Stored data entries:
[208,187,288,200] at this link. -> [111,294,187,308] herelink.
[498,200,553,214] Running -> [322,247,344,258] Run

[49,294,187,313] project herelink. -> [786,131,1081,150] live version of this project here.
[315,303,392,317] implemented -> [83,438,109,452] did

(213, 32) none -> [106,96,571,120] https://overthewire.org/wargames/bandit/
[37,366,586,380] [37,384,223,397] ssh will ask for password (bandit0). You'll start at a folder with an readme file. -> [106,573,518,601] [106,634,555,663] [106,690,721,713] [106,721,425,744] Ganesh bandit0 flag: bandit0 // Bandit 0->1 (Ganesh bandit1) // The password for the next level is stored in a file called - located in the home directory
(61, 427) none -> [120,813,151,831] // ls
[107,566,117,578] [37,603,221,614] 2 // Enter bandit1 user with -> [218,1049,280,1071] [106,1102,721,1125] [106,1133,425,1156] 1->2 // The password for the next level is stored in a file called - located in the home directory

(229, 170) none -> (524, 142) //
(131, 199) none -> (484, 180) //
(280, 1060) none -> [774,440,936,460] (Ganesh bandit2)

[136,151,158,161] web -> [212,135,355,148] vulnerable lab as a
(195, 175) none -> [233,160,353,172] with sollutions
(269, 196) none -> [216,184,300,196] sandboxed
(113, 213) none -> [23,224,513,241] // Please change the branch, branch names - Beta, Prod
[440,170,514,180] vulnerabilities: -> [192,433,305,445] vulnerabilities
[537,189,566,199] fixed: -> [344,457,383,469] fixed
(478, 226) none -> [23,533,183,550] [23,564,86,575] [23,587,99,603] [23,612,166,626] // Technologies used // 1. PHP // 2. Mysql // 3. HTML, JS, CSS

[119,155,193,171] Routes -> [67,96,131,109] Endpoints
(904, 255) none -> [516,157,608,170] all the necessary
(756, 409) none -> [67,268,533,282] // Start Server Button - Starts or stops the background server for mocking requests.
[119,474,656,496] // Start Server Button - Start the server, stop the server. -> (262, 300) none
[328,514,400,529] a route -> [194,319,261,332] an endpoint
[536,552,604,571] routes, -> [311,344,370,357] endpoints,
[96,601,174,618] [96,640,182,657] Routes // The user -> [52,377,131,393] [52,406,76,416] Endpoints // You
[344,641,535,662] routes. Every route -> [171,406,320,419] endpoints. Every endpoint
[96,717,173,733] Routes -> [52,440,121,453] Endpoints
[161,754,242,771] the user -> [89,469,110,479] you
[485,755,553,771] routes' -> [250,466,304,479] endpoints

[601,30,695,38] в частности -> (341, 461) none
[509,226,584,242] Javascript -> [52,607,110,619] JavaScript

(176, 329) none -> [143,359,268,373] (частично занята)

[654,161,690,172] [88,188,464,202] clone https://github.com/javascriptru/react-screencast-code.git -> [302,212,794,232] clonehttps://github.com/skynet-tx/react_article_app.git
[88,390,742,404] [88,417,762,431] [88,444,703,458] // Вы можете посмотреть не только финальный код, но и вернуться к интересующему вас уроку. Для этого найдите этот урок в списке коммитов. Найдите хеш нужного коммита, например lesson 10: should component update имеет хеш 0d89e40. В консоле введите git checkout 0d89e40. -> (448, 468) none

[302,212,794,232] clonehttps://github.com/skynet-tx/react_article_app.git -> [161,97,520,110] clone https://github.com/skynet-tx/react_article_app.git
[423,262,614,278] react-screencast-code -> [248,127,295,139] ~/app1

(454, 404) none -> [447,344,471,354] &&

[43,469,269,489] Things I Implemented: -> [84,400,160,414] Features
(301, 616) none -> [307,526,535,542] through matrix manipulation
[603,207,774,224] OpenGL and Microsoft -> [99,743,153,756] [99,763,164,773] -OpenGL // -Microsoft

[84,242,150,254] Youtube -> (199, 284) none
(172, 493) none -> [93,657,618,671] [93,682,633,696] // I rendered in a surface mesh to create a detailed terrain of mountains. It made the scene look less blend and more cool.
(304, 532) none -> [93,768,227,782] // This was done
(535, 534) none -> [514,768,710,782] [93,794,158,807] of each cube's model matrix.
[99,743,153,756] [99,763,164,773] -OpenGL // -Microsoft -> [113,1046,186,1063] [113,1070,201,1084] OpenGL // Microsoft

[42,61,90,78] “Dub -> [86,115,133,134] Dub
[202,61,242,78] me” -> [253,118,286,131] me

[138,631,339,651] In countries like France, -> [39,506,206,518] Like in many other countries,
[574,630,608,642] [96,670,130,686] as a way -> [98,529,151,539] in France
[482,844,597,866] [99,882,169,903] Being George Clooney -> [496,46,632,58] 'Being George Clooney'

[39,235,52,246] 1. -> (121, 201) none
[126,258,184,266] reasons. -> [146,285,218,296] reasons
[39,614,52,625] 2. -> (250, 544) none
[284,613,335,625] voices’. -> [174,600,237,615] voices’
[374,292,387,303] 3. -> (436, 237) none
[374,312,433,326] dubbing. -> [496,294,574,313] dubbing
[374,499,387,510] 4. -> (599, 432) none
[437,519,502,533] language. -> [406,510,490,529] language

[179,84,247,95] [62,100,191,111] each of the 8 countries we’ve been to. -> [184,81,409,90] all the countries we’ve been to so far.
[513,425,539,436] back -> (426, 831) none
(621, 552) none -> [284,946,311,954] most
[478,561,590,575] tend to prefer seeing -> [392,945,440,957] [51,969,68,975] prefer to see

:: WHAT IS BEING ASKED ::
Stopping at the line containing "[537,189,566,199] fixed: ->", please repeat exactly every line from the very start of the entries, that line included, and nothing more.

:: RESULT OF THIS EXERCISE ::
[208,187,288,200] at this link. -> [111,294,187,308] herelink.
[498,200,553,214] Running -> [322,247,344,258] Run

[49,294,187,313] project herelink. -> [786,131,1081,150] live version of this project here.
[315,303,392,317] implemented -> [83,438,109,452] did

(213, 32) none -> [106,96,571,120] https://overthewire.org/wargames/bandit/
[37,366,586,380] [37,384,223,397] ssh will ask for password (bandit0). You'll start at a folder with an readme file. -> [106,573,518,601] [106,634,555,663] [106,690,721,713] [106,721,425,744] Ganesh bandit0 flag: bandit0 // Bandit 0->1 (Ganesh bandit1) // The password for the next level is stored in a file called - located in the home directory
(61, 427) none -> [120,813,151,831] // ls
[107,566,117,578] [37,603,221,614] 2 // Enter bandit1 user with -> [218,1049,280,1071] [106,1102,721,1125] [106,1133,425,1156] 1->2 // The password for the next level is stored in a file called - located in the home directory

(229, 170) none -> (524, 142) //
(131, 199) none -> (484, 180) //
(280, 1060) none -> [774,440,936,460] (Ganesh bandit2)

[136,151,158,161] web -> [212,135,355,148] vulnerable lab as a
(195, 175) none -> [233,160,353,172] with sollutions
(269, 196) none -> [216,184,300,196] sandboxed
(113, 213) none -> [23,224,513,241] // Please change the branch, branch names - Beta, Prod
[440,170,514,180] vulnerabilities: -> [192,433,305,445] vulnerabilities
[537,189,566,199] fixed: -> [344,457,383,469] fixed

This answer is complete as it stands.